# Great day for me today!!



## Guest (Jun 27, 2006)

Today was a bit on the odd side. I was suppose to be off work today, but my job kept calling me and saying that I may need to come in to work so I had to pretty much stay by the phone all morning. Anyways, I didn't have to go which was cool. My dad then has his friends over and they tell me they have a surprise for me. We then go out to where we all normally shoot at and I figured my dad had a new gun. He always does this kind of stuff to me when he gets a new gun. He then pulls out 2 boxes of .30-06 ammo and of course I figure I was going to be rifle shooting. I was so wrong. He then tells me to go into the car and get the top box from the back seat. I then bring it to him and he tells me to open it up. I open it and what do you think I see? A Lone Eagle pistol chambered in .30-06. That was his new gun he had gotten. I was so excited that I could hardly even load it. Of course it loads all weird anyways. Like an artilary cannon. So I manage to shoot a box of ammo and I give up because my hands were hurting. 

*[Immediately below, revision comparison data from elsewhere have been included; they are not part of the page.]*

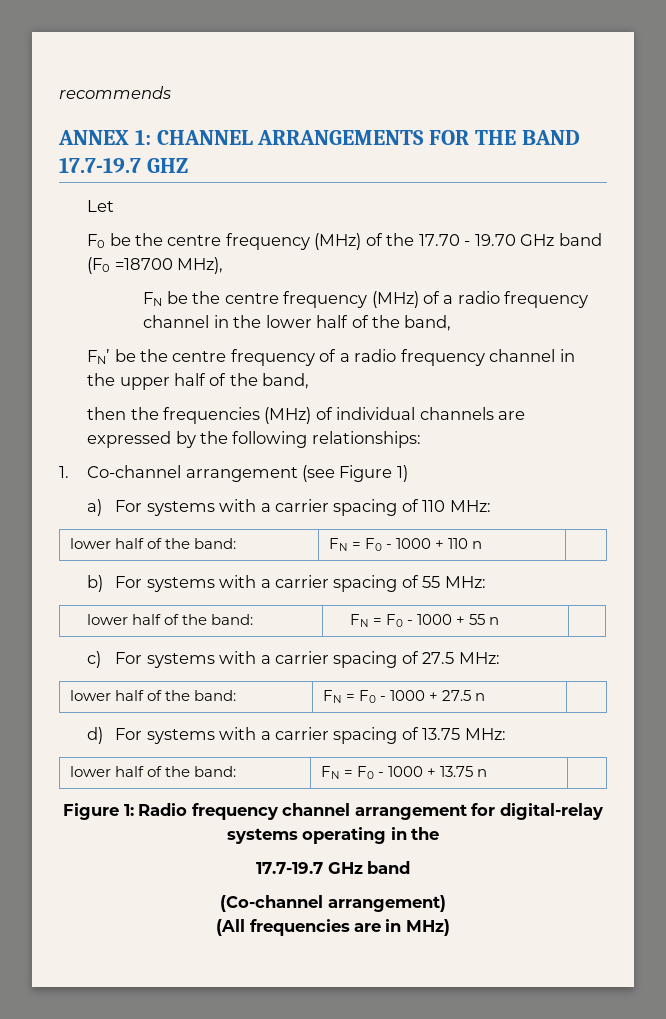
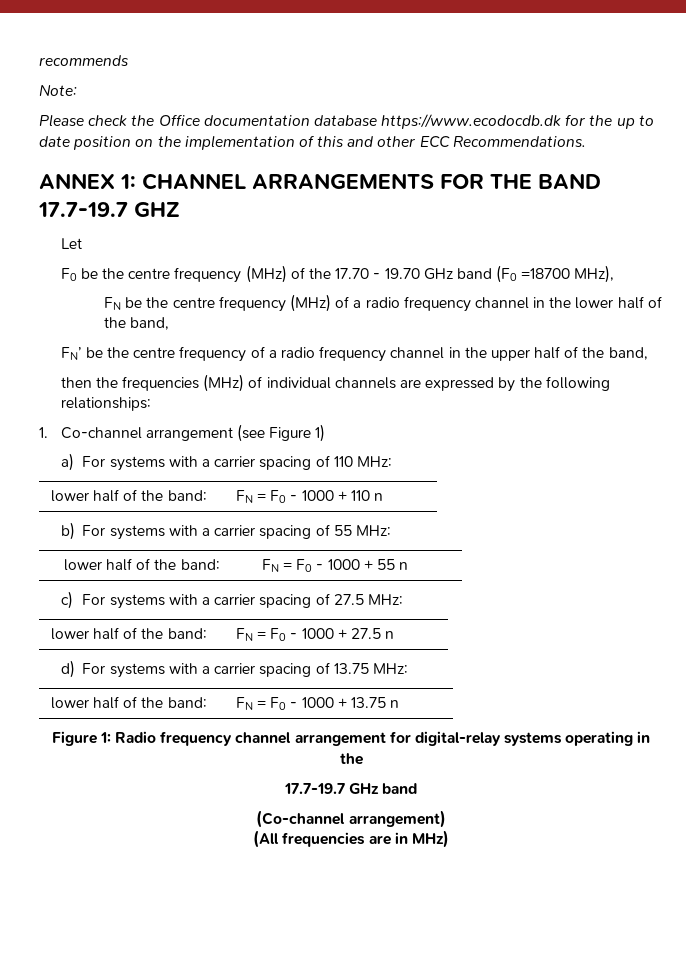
+ Note:
+ Please check the Office documentation database https://www.ecodocdb.dk for the up to date position on the implementation of this and other ECC Recommendations.

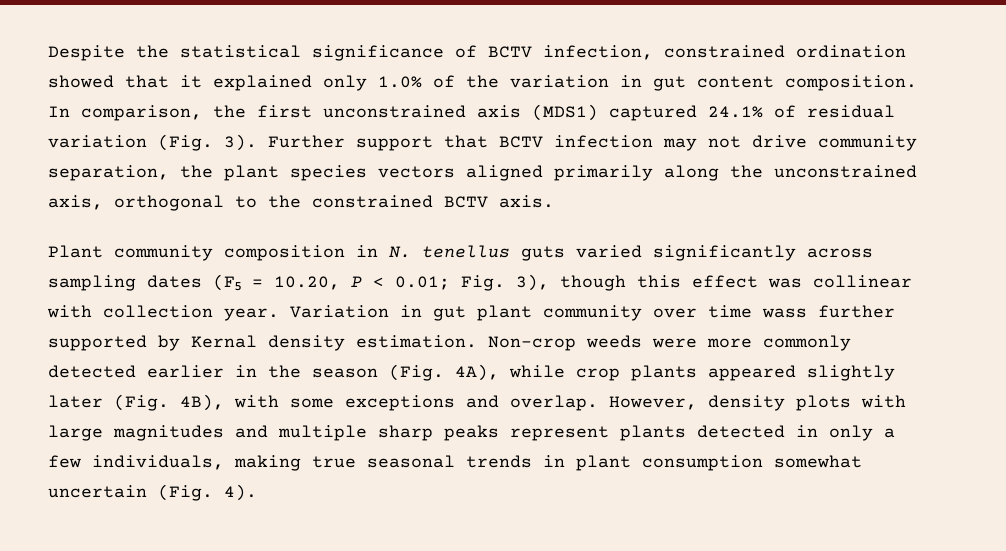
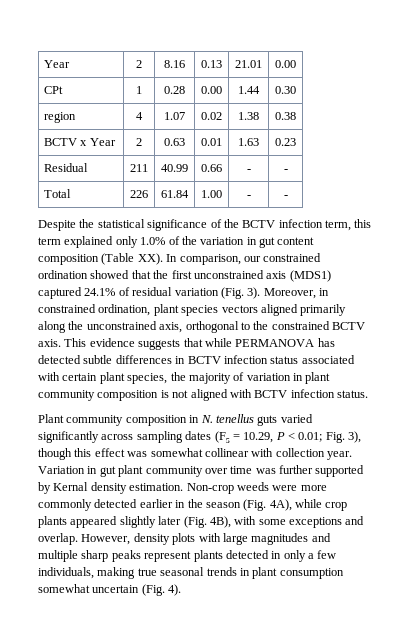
+ Year | 2 | 8.16 | 0.13 | 21.01 | 0.00
+ CPt | 1 | 0.28 | 0.00 | 1.44 | 0.30
+ region | 4 | 1.07 | 0.02 | 1.38 | 0.38
+ BCTV x Year | 2 | 0.63 | 0.01 | 1.63 | 0.23
+ Residual | 211 | 40.99 | 0.66 | - | -
+ Total | 226 | 61.84 | 1.00 | - | -
- Despite the statistical significance of BCTV infection, constrained ordination showed that it explained only 1.0% of the variation in gut content composition. In comparison, the first unconstrained axis (MDS1) captured 24.1% of residual variation (Fig. 3).
+ Despite the statistical significance of the BCTV infection term, this term explained only 1.0% of the variation in gut content composition (Table XX). In comparison, our constrained ordination showed that the first unconstrained axis (MDS1) captured 24.1% of residual variation (Fig. 3).
- Further support that BCTV infection may not drive community separation, the plant species vectors aligned primarily along the unconstrained axis, orthogonal to the constrained BCTV axis.
+ Moreover, in constrained ordination, plant species vectors aligned primarily along the unconstrained axis, orthogonal to the constrained BCTV axis. This evidence suggests that while PERMANOVA has detected subtle differences in BCTV infection status associated with certain plant species, the majority of variation in plant community composition is not aligned with BCTV infection status.
- Plant community composition in N. tenellus guts varied significantly across sampling dates (F₅ = 10.20, P < 0.01; Fig. 3), though this effect was collinear with collection year.
+ Plant community composition in N. tenellus guts varied significantly across sampling dates (F₅ = 10.29, P < 0.01; Fig. 3), though this effect was somewhat collinear with collection year.
- Variation in gut plant community over time wass further supported by Kernal density estimation.
+ Variation in gut plant community over time was further supported by Kernal density estimation.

Then my dad takes the gun and puts it away and then his friend pulls out 5 boxes of .357 magnum ammo and gives them to me. Then my dad says that I should have brought my Security Six with me. I then look all sad and everything and then he tells me to get the other box in the car. I get it and open it and inside is his Desert Eagle. Surprise number 2. I then load that thing up and start popping everything I could find laying around. Pieces of wood, beer bottles, small appliances. Even shot a bed that was laying around there. 

Now here's were a pretty cool joke on me takes place. I find 4 beer cans in perfect condition. I then ask my dad and his friends to fill them up with water from the aquaduct so that they will explode when I shoot them. Well, they filled up 3 with water, but the 4th one they filled up with tannerite and didn't tell me. They then set up the cans about 2 feet apart from eachother on the ground and then I shoot them from like 10 yards away. The tannerite can was 2nd from the left. When I managed to hit that can WOW!! It scared the heck out of me and I almost dropped the gun. I then turn around and my dad and his friends are just laughing like crazy at me. I then start laughing as well.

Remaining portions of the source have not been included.